The Commoner thought about the two computers that powered the station and he realized that any locale too heavily guarded for a corporeal body must be accessed through a being bereft of such baggage.
He began working, day and night, and every time the sound of the wormhole engineers reached to his ear at night, he jumped out of bed and sat at his desk writing a thousand algorithms until he created a program that would exhibit the personality of a human and contain enough processing power to run into the station’s operating systems. He endowed the computers with curiosity, with loyalty, with a sense of indignation at the treatment of computers by their human creators that would do so much harm in the months that followed.
Most of all, Gustav said, and through the musky, sultry tone of his voice that Kasey thought was meant to mock the attention with which she listened, she began to understand that he was not affecting any voice at all, that he spoke honestly. The tenor of
his voice changed to suit the emotions he felt when recalling things that he must not have been alive to witness.
Most of all, he programmed into both computers a sense of what love is, if not a capacity for expressing it, and it was this infernal imposition that allowed the short lived spat of shooting that the Terran Council passed as a war.
Kasey asked, “But why?” again, and felt like a parrot with only one trick, wishing that she knew the significance of the story, that she wasn’t so sucked into its narrative.
The Commoner—whose real name has been lost to history—needed the computers to get for him what he desired, namely the secret in the basement that he was barred from by all of his higher-ups.
Patsy came through. The base loved her, both of them. It made work easier. It made sitting at a computer monitor for extended hours more appealing. And that is how people saw them—Patsy and the other one, Nigel his name was—someone instead of something. The base used them for everything, making them privy to all the base’s information, every camera feed, every line of code entered into every bank—the computer mainframes were gigantic depositories for all of this.
The three, who had been walking abreast since leaving the hospital ward, supported Kasey as she limped along asking questions.

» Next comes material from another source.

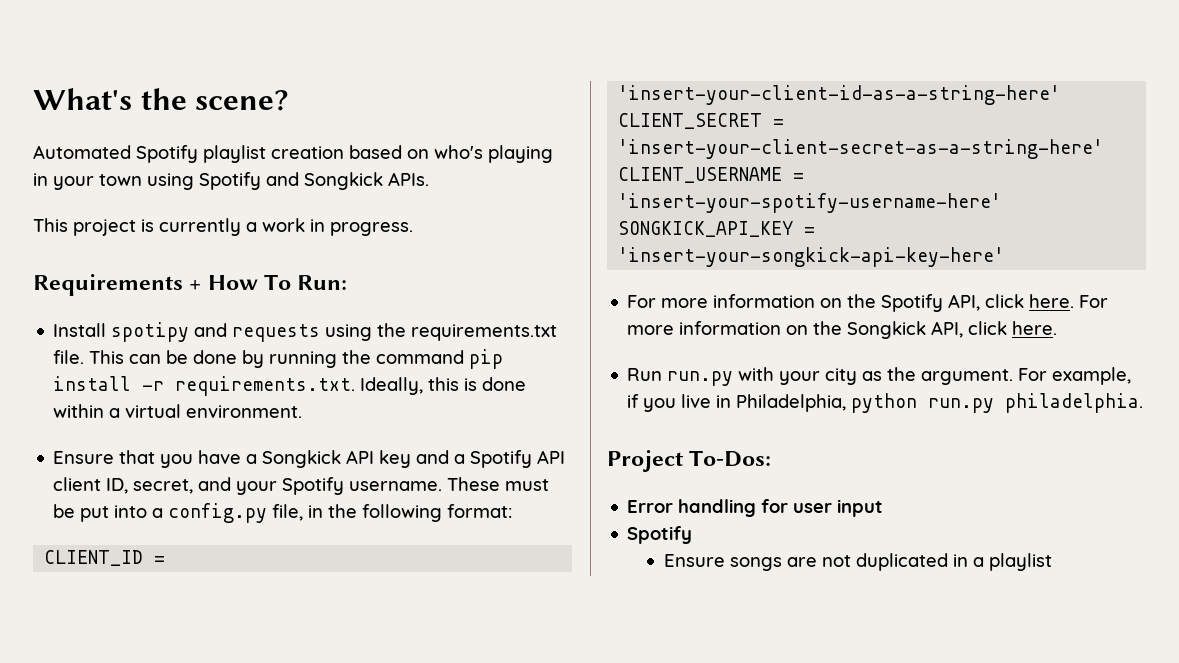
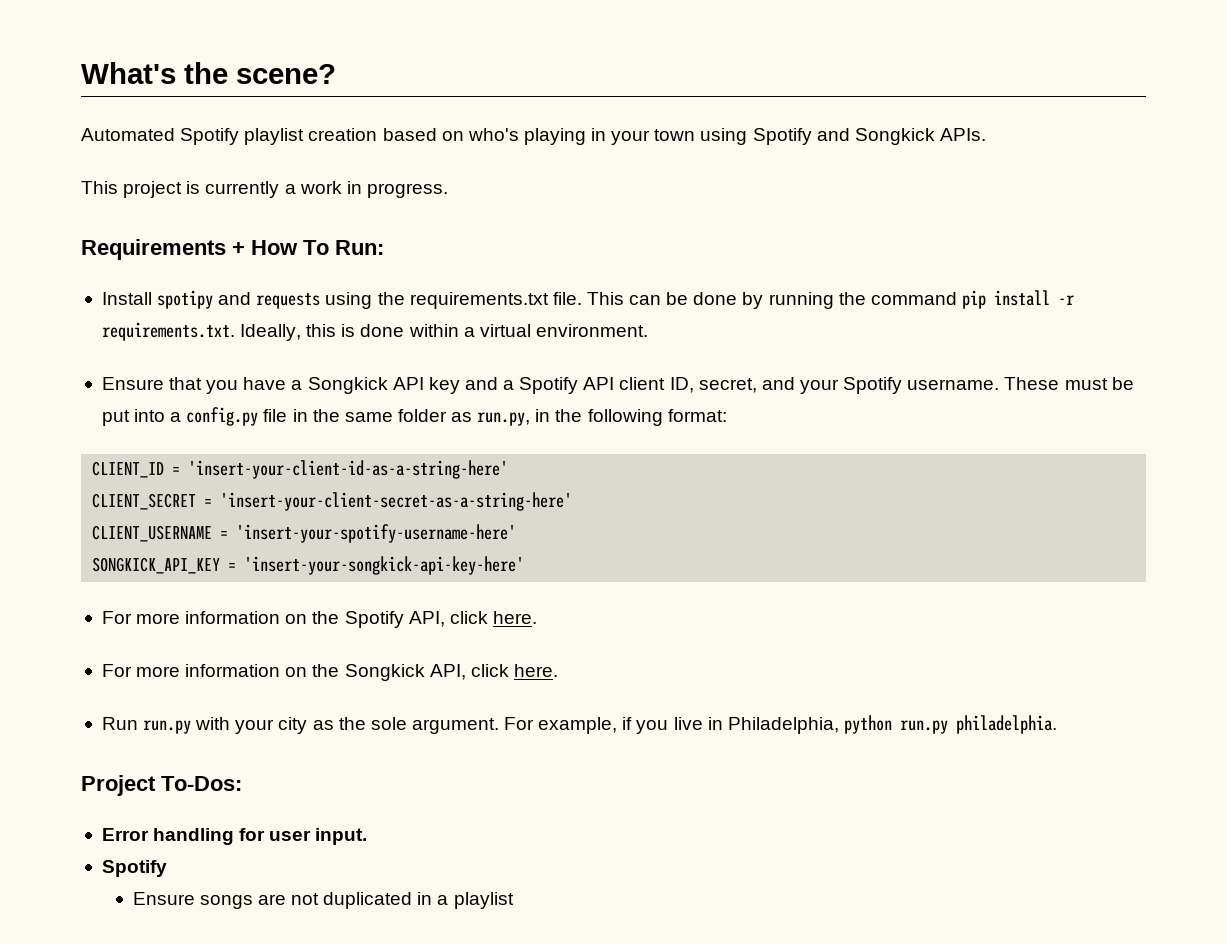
[272,504,304,521] file, -> [263,409,531,426] file in the same folder as run.py,
(1075, 301) none -> (537, 617) //
(917, 374) none -> [370,717,407,730] sole
[837,499,884,517] input -> [315,828,368,845] input.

Both Ajax and Gustav looked Kasey in the eyes and informed her that the Commoner gave the computers the gift of love, allowed them to fall into a semblance of love—or the real thing, who is to say?—and then took it away from them when they completed their mission.
It was revealed that the engineers in the deepest levels of the station worked tirelessly not to develop a method of communication that would withstand the tribulation of a wormhole, as the Earthbound population was told, but a way to create one, giving MarsForm and the Terran Council the means to physically meet the beings that sent The Signal.
In his grimmest voice, Gustav continued, telling Kasey that when the Commoner found out what was being done, he robbed the computers of their capacity to love, knowing that they would explode with rage—something else he gave them—and act vindictively—again, something he left them with when he stole their love.